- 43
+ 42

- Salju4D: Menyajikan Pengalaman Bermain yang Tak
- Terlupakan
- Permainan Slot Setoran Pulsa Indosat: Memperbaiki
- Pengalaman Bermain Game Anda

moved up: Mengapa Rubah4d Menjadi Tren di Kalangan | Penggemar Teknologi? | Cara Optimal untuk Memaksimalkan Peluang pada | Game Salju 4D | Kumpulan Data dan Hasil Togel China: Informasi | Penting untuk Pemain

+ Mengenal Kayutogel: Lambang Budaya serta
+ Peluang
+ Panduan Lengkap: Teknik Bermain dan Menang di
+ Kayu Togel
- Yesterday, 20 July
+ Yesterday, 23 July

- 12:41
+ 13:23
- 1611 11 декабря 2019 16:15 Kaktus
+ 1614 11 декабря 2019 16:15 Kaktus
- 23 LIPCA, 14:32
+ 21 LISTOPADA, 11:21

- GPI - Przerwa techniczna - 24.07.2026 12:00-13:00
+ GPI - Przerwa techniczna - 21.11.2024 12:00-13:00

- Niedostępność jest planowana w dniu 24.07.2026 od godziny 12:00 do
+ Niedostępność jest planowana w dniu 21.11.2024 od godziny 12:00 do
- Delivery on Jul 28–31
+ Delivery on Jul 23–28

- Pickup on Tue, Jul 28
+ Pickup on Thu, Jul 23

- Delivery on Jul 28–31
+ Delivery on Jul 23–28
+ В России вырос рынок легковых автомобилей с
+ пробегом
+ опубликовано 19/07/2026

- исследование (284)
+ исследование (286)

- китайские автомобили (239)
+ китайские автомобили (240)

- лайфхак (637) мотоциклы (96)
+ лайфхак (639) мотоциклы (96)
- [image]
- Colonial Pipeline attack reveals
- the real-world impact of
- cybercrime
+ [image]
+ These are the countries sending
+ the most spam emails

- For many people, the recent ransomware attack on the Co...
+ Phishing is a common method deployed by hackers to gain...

→ **Exercise instructions**: Copy out the records shown above, every one, exactly.

→ **Task answer**:
- 43
+ 42

- Salju4D: Menyajikan Pengalaman Bermain yang Tak
- Terlupakan
- Permainan Slot Setoran Pulsa Indosat: Memperbaiki
- Pengalaman Bermain Game Anda

moved up: Mengapa Rubah4d Menjadi Tren di Kalangan | Penggemar Teknologi? | Cara Optimal untuk Memaksimalkan Peluang pada | Game Salju 4D | Kumpulan Data dan Hasil Togel China: Informasi | Penting untuk Pemain

+ Mengenal Kayutogel: Lambang Budaya serta
+ Peluang
+ Panduan Lengkap: Teknik Bermain dan Menang di
+ Kayu Togel
- Yesterday, 20 July
+ Yesterday, 23 July

- 12:41
+ 13:23
- 1611 11 декабря 2019 16:15 Kaktus
+ 1614 11 декабря 2019 16:15 Kaktus
- 23 LIPCA, 14:32
+ 21 LISTOPADA, 11:21

- GPI - Przerwa techniczna - 24.07.2026 12:00-13:00
+ GPI - Przerwa techniczna - 21.11.2024 12:00-13:00

- Niedostępność jest planowana w dniu 24.07.2026 od godziny 12:00 do
+ Niedostępność jest planowana w dniu 21.11.2024 od godziny 12:00 do
- Delivery on Jul 28–31
+ Delivery on Jul 23–28

- Pickup on Tue, Jul 28
+ Pickup on Thu, Jul 23

- Delivery on Jul 28–31
+ Delivery on Jul 23–28
+ В России вырос рынок легковых автомобилей с
+ пробегом
+ опубликовано 19/07/2026

- исследование (284)
+ исследование (286)

- китайские автомобили (239)
+ китайские автомобили (240)

- лайфхак (637) мотоциклы (96)
+ лайфхак (639) мотоциклы (96)
- [image]
- Colonial Pipeline attack reveals
- the real-world impact of
- cybercrime
+ [image]
+ These are the countries sending
+ the most spam emails

- For many people, the recent ransomware attack on the Co...
+ Phishing is a common method deployed by hackers to gain...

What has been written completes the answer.